Another problem is that one of my social networks doesn’t appear on my main page after several days. And it seems as though I have to keep logging in when I try to move back and forth from one window to another with my different networks open. This just doesn’t make sense to me, since I’m using the same Ning login for all of my networks. Very strange.
Finally, I found a group from my neighborhood that I wanted to join, the Uptown Chicago group, but you must be a member of a block club in order to be approved for membership. I’m not a member of a block club, and I wanted to email the founder of the group about it, but there is no way to do so if he is not my friend or if I am not a member of the group. Not helpful, and I would wager that the group is not intended solely for members of the neighborhood block groups (at least I hope not…doesn’t seem very neighborly).
With these limitations, Ning so far feels clunky and confusing. I wish that there were an easier way to move around from network to network, instead of having to login separately and needing to create a page and a blog for myself within each one. Maybe I just need to give it more time before I get it.

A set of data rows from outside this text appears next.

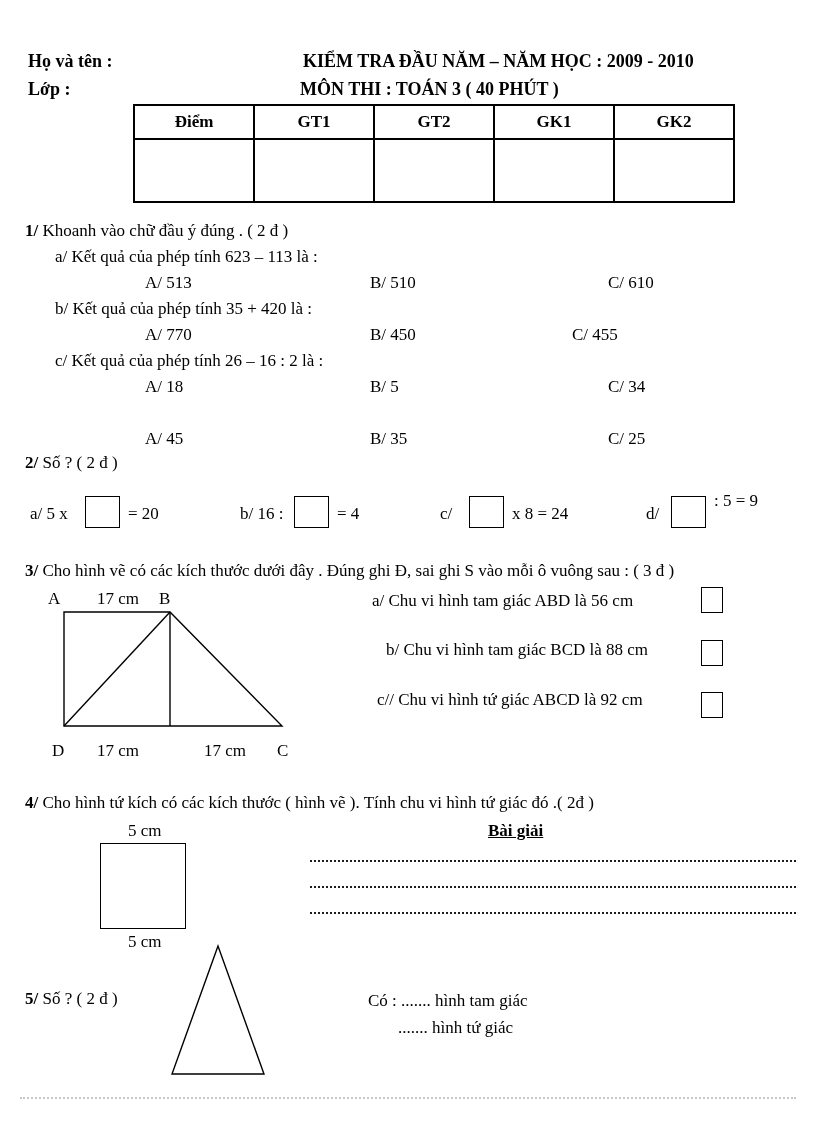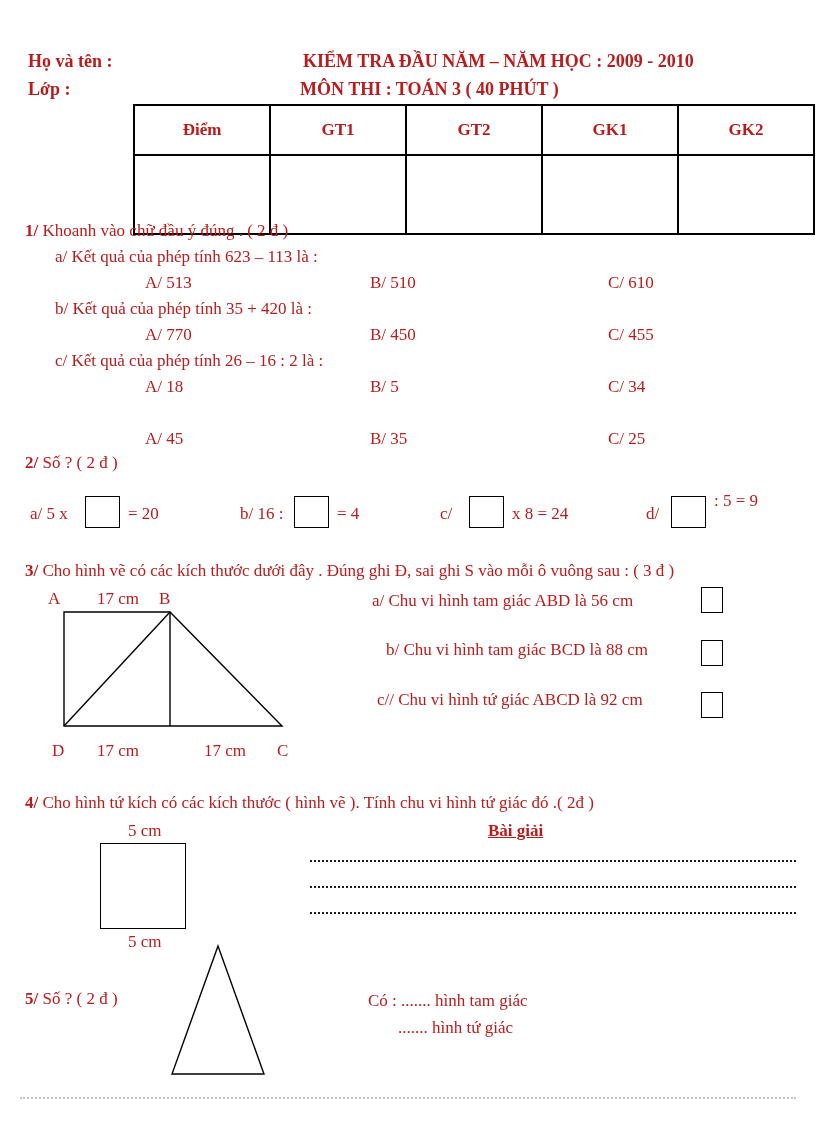--- a/index.html
+++ b/index.html
@@ -5,7 +5,7 @@
   html,body{margin:0;padding:0;}
   body{background:#ffffff;}
   .page{
-    position:relative;width:816px;height:1123px;background:#ffffff;color:#b91c1c;
+    position:relative;width:816px;height:1123px;background:#ffffff;color:#000000;
     font-family:"Liberation Serif","DejaVu Serif",serif;font-size:17px;overflow:hidden;
   }
   .abs{position:absolute;white-space:nowrap;line-height:1.25;}

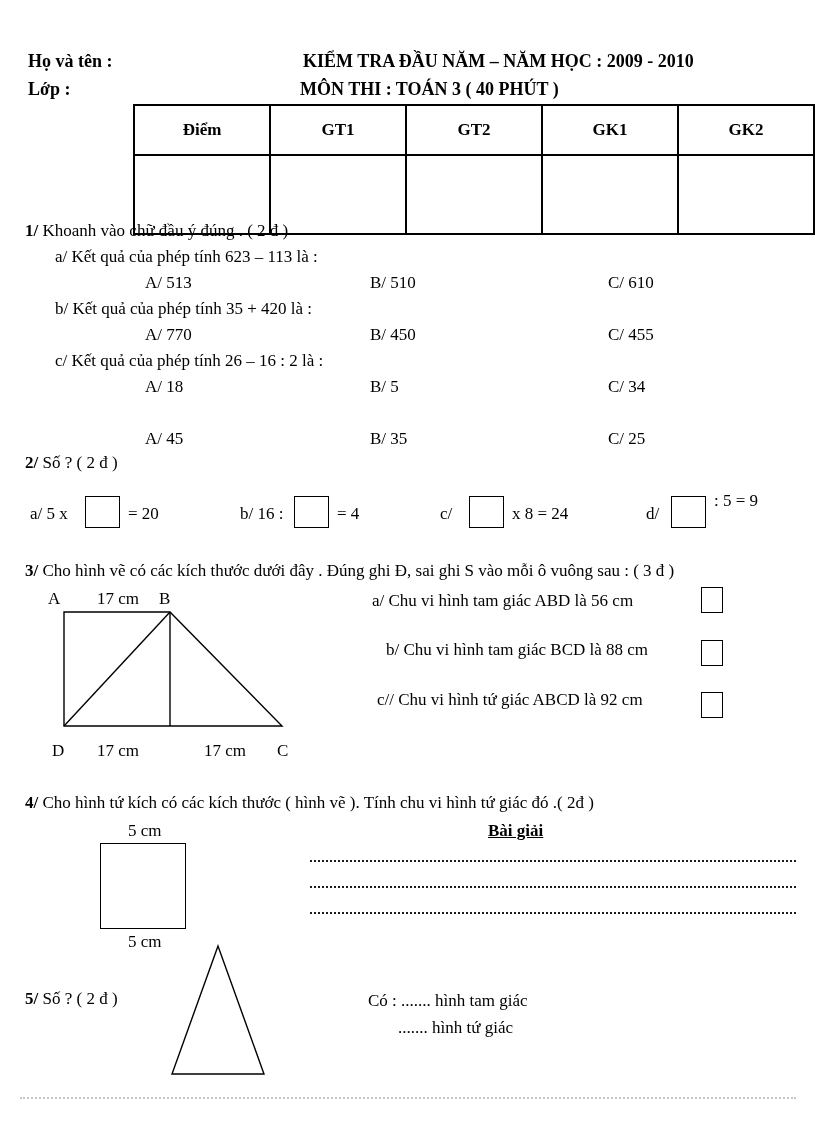--- a/index.html
+++ b/index.html
@@ -12,7 +12,7 @@
   .b{font-weight:bold;}
   .u{text-decoration:underline;text-align:right;}
   .score{position:absolute;left:133px;top:104px;border-collapse:collapse;table-layout:fixed;}
-  .score th,.score td{border:2px solid #000;width:110px;padding:12px;}
+  .score th,.score td{border:2px solid #000;width:110px;padding:4px;}
   .score th{height:24px;font-size:17px;font-weight:bold;text-align:center;font-family:"Liberation Serif","DejaVu Serif",serif;}
   .score td{height:53px;background:#fff;}
   .ansbox{position:absolute;border:1.7px solid #000;background:#fff;}

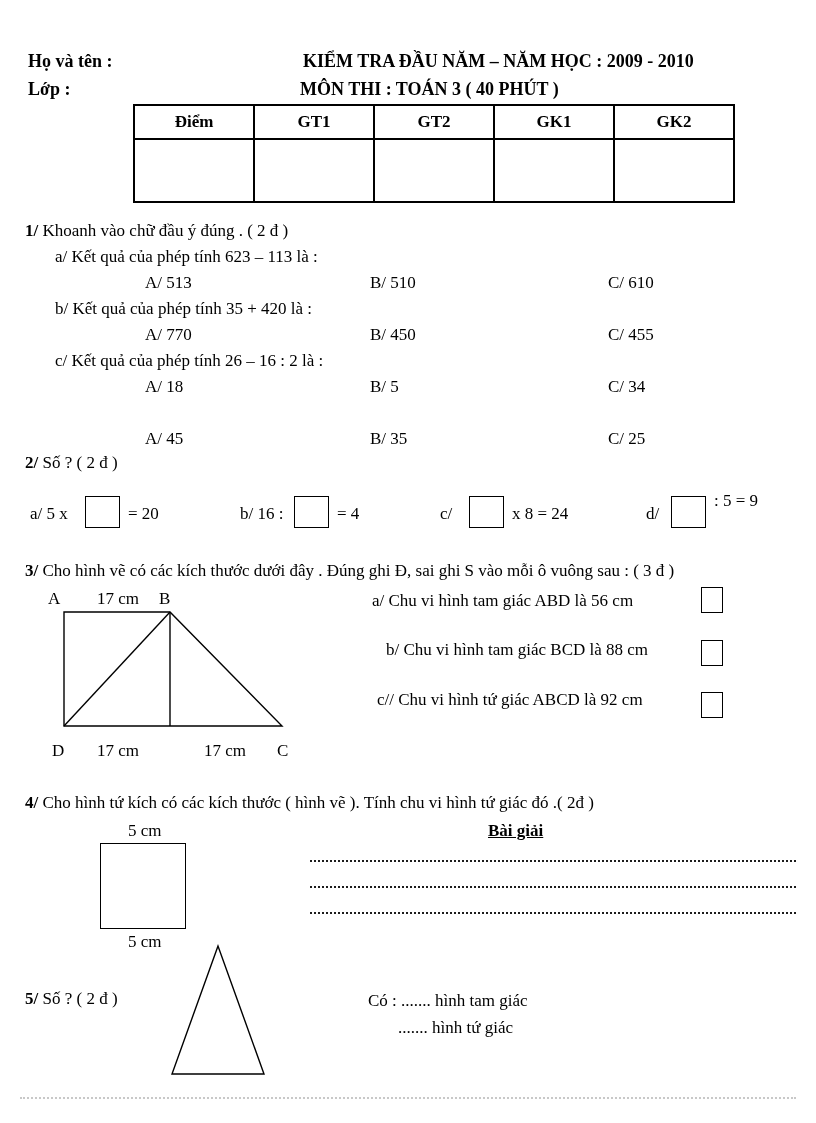--- a/index.html
+++ b/index.html
@@ -65,7 +65,7 @@
   <div class="abs" style="left:55px;top:298px">b/ Kết quả của phép tính 35 + 420 là :</div>
   <div class="abs" style="left:145px;top:324px">A/ 770</div>
   <div class="abs" style="left:370px;top:324px">B/ 450</div>
-  <div class="abs" style="left:608px;top:324px">C/ 455</div>
+  <div class="abs" style="left:572px;top:324px">C/ 455</div>
 
   <div class="abs" style="left:55px;top:350px">c/ Kết quả của phép tính 26 – 16 : 2 là :</div>
   <div class="abs" style="left:145px;top:376px">A/ 18</div>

On the surface, the groups that I have joined are small so far. I hope that they grow because the community is the important thing. But when I dug in a little deeper on some of the groups that I thought were interesting, many of them looked like they had died on the vine. I know that’s going to happy naturally with any social networking too, and perhaps there are some vibrant Ning communities out there. I’ll keep giving it a try because like I said, the community is the thing, and ultimately I’m trying to connect with people who have similar interests. Perhaps its functionality will improve, so I’m withholding judgment today as to how conducive Ning actually is to community building.